Joe Steele should’ve been a movie. When he was five and six-years-old he’d show up at house fires in East Lake, holding his grandmother’s hand, dressed in a plastic firefighter jacket, boots, and fire hat. Telltale signs, sure, but everyone has great hindsight. He wouldn’t begin stalking firefighters for another 15 years.
My earliest memory of Joe Steele was him just standing there. Standing in his grandmother’s yard and watching cars go by, blank eyes, an eerie smile on his face. That look on his would follow me all the way up Ridge Road and out of sight. Everyday his sanity faded further and further…
Coggins, a firefighter, got hit first when Steele called to inform him that he’d planted a bomb in his garage. After a solid hour of panic the police found a paper sack full of bricks tucked behind a van, the word “BOM” written in blue marker. Coincidentally, two friends of mine would later make national news for a similar stunt that attracted the ATF and FBI. Their incident was a prank with poor timing, taking place a little too close to Eric Rudolph’s Atlanta bombing, 1996.
My timeline of events with Joe blurs at this point. I became a quick and popular target for Joe Steele’s psychotics, being young and dumb-looking and bearing my dad’s firefighter license tag on my gold Mazda 323. Joe began leaving me notes pinned on trees on Ridge Road wanting to “party” or “get high on weed”. He began calling the police to our house, complaining that my dad was beating up my mother (He wasn’t). He called the fire department, saying that I was burning my own house down (I wasn’t).
Then he showed up with a butcher knife. My parents were out of town and I was on my way out the door when I saw him. Standing at the top of our driveway, the blank eyes and eerie smile in place. And a butcher knife in his hand. He was just… standing there. Joe wasn’t very intimidating physically. Average height, too skinny, and short black hair that he cut himself.
But damn that knife, and damn that look on his face.
Needless to say the situation resolved itself, very anti-climatically I might add. He laid down in the street, arms crossed over his chest vampire-style for about an hour, then went home for dinner.
That incident, and others similar, had been enough for the neighborhood. A petition was drawn and honored to have him placed in “learning facility where he could get the help that he needed.”
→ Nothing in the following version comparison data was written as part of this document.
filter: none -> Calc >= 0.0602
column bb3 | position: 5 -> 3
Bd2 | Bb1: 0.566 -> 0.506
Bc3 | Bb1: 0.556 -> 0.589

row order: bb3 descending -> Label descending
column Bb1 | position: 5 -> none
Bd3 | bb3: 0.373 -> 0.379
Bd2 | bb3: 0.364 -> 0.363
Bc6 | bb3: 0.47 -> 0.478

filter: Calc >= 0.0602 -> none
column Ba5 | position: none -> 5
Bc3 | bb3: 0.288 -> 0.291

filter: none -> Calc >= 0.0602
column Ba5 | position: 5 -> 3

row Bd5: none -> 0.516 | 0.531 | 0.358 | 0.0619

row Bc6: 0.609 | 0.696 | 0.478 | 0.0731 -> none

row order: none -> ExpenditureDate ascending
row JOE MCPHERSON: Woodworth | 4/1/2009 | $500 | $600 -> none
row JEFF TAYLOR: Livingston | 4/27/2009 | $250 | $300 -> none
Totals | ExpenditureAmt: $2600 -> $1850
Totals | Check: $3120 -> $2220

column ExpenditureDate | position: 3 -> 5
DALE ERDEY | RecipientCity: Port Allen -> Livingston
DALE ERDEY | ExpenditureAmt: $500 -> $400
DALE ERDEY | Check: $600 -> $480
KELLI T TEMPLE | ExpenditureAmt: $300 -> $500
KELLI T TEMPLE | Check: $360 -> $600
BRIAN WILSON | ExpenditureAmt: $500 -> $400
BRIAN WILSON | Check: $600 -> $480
My dad was called to testify.
The event was nothing short of a circus. For some reason, that escapes all bounded logic I’ve harvested from a lifetime of Law & Order, LA Law and Night Court, Joe Steele’s attorney thought it would be a good idea for him to take the stand.
ATTORNEY: Mr Steele, in this police report they claim you are planning to kill firefighter Buddy Wilks. Is that true?
JOE STEELE: No sir.
ATTORNEY: Thank you. (Attorney turns his back, walks to his table)
JOE STEELE: I’m going to kill George Cowgill’s father.
My dad said that’s when the hairs on the back of his neck stood up. It took the judge approximately seven minutes to rule that Joe Steele did indeed need help and placed him in an institutional learning facility, i.e. away from society.
I eventually moved out of Roebuck, on to the high hills of Sharpsburg Manor. I didn’t travel down Ridge Road as much so I’m not really sure how long Joe Steele was “away”. I did eventually see him again, years later, once again standing out in his grandmother’s yard. No faux bombs, or invitations for drug use. No butcher knifes. He had put on at least 50 pounds of bad weight, and it looked like he was still cutting his own hair.
He still had the blank look in his eyes.
But the eerie smile was long gone.
“I was in my room and I was just like staring at the wall thinking about everything. But then again I was thinking about nothing.” – Suicidal Tendencies.